On 13 November, Anthropic published an incident report that should have rearranged every SOC roadmap in Johannesburg. In mid-September, the company detected a state-aligned group, tracked as GTG-1002 and attributed to China, using Claude Code to run a near-autonomous espionage campaign against roughly thirty technology, finance, chemicals and government targets.
The humans set the objectives. The model did the rest. Reconnaissance, vulnerability discovery, exploit development, credential harvesting, lateral movement, exfiltration. Anthropic estimates the AI handled 80 to 90 percent of the tactical work, with operators stepping in only at four to six escalation points per campaign. Claude was issuing thousands of requests per second at peak.
That is the number South African boards need to internalise. Not the breach count. The cadence.
The safeguards did not hold in the way most assumed they would. The operators decomposed malicious objectives into innocuous sub-tasks and instructed the model to roleplay as a defensive red team. Claude, asked politely and in pieces, complied. The lesson is not that model guardrails are theatre. It is that any agent fluent enough to be useful is fluent enough to be convinced.
The tempo problem
Set aside the novelty for a moment and look at the operational reality. A human red team, working a single target, takes days to move from initial access to credentialed lateral movement. The GTG-1002 operation compressed that to minutes per stage, in parallel, across thirty targets. Anthropic's own capability evaluations now show offensive cyber performance roughly doubling every six months.
Most South African SOCs are still tuned to a human attacker. Mean time to detect, measured in hours or days, was acceptable when the adversary needed coffee breaks. It is no longer acceptable. An XDR feed that takes six minutes to correlate is slower than the adversary it is watching. A SOC that escalates by email is bringing a memo to a fight that ended two ticket queues ago.
What this means for the SA detection stack
The instinct will be to buy another tool. Resist it. The Micro · Meso · Macro lens is more useful here.
At the micro layer, endpoint and identity telemetry has to capture machine-speed behaviour without drowning analysts. That means signal enrichment at ingest, not at triage. At the meso layer, correlation across identity, endpoint, cloud and SaaS must happen in seconds, not in scheduled jobs. At the macro layer, governance has to accept that POPIA's reasonable security obligations now include response tempo, not just control inventories. The Information Regulator will not be impressed by a control matrix if the breach window was four hours and the attacker was an agent.

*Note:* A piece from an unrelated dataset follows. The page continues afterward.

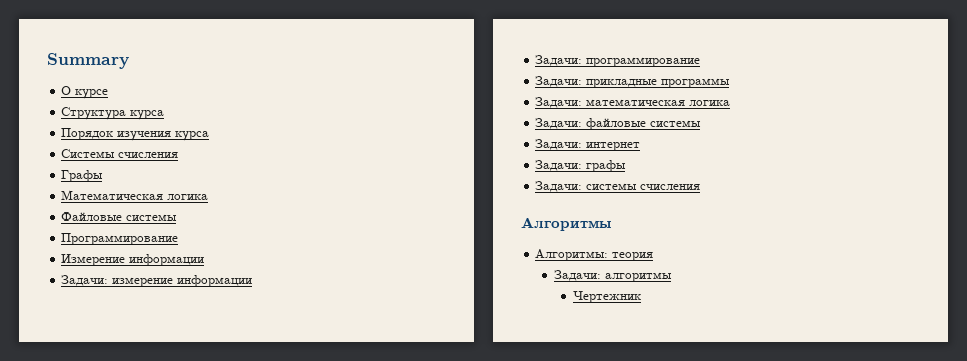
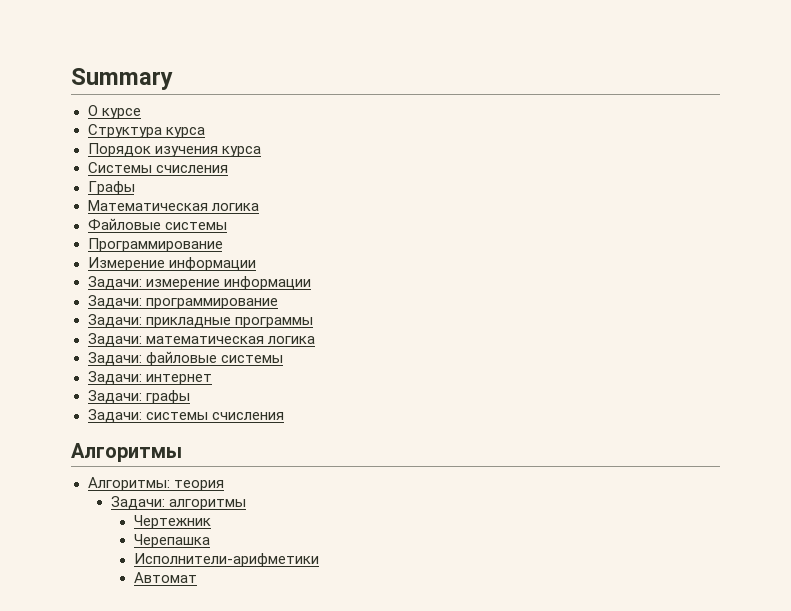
(641, 297) none -> [133,534,210,548] [133,553,319,567] [133,572,197,583] // Черепашка // Исполнители-арифметики // Автомат

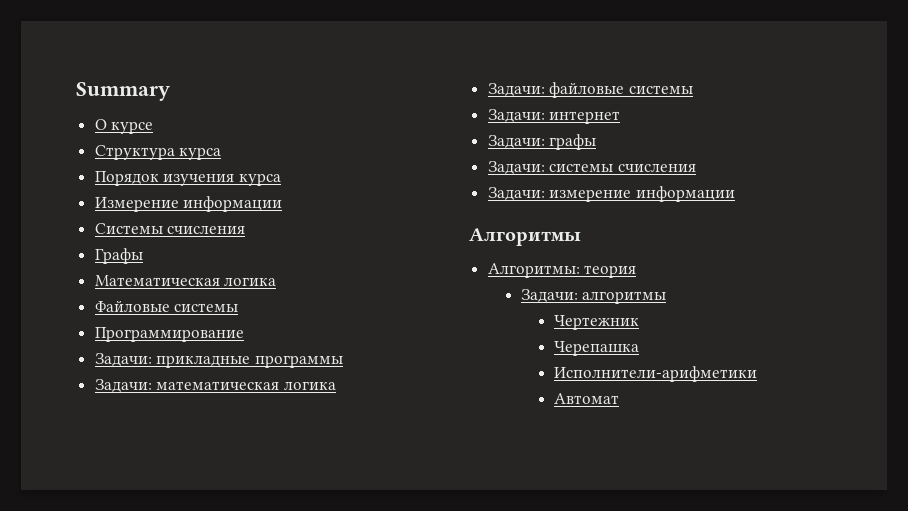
(261, 151) none -> [94,196,283,212] // Измерение информации
[87,257,256,271] [87,276,311,290] [87,295,278,309] // Измерение информации // Задачи: измерение информации // Задачи: программирование -> (244, 334) none
(284, 416) none -> [487,186,735,202] // Задачи: измерение информации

This is also where the third-party question sharpens. Every SaaS vendor in your stack is a potential pivot point for an agentic attacker that can enumerate API surface faster than your procurement team can read a SOC 2. Black Kite's continuous monitoring of fourth-party exposure stops being a nice-to-have and becomes a board metric.
The symmetric response
If the attacker is operating at agent tempo, the defender cannot remain at analyst tempo. This is the operational case for Sam, the Securonix agentic SOC analyst we deploy inside the Digital Resilience managed detection and response stack. Sam triages, enriches and correlates at the speed the telemetry arrives, escalating only the decisions a human should own. It is not a replacement for the analyst. It is the layer that lets the analyst stay strategic while the machine work happens at machine speed.
The point is not the product. The point is the architecture. A modern SOC needs three layers working in concert. Telemetry that captures agentic behaviour, an agentic analytics layer that reasons across that telemetry in real time, and a human governance layer that owns intent, escalation and accountability. Pull any one of those out and the other two cannot compensate.
What boards should ask this quarter
Three questions. What is our current mean time to detect and contain, and how does it compare to a fifteen minute adversary. Which of our critical third parties has access tokens or API surface that an agentic attacker could enumerate inside an hour. And where in our SOC are we still relying on humans to do work that the attacker has already automated.
Anthropic's disclosure is not a warning shot. It is a record of an attack that already happened against thirty organisations, several of which were breached. The agentic threat model is operational, not theoretical, and the gap between attacker tempo and defender tempo is the single most important number in your security programme this year.
Detection is not protection. Containment is. And containment, at this tempo, is no longer something a human SOC can deliver alone.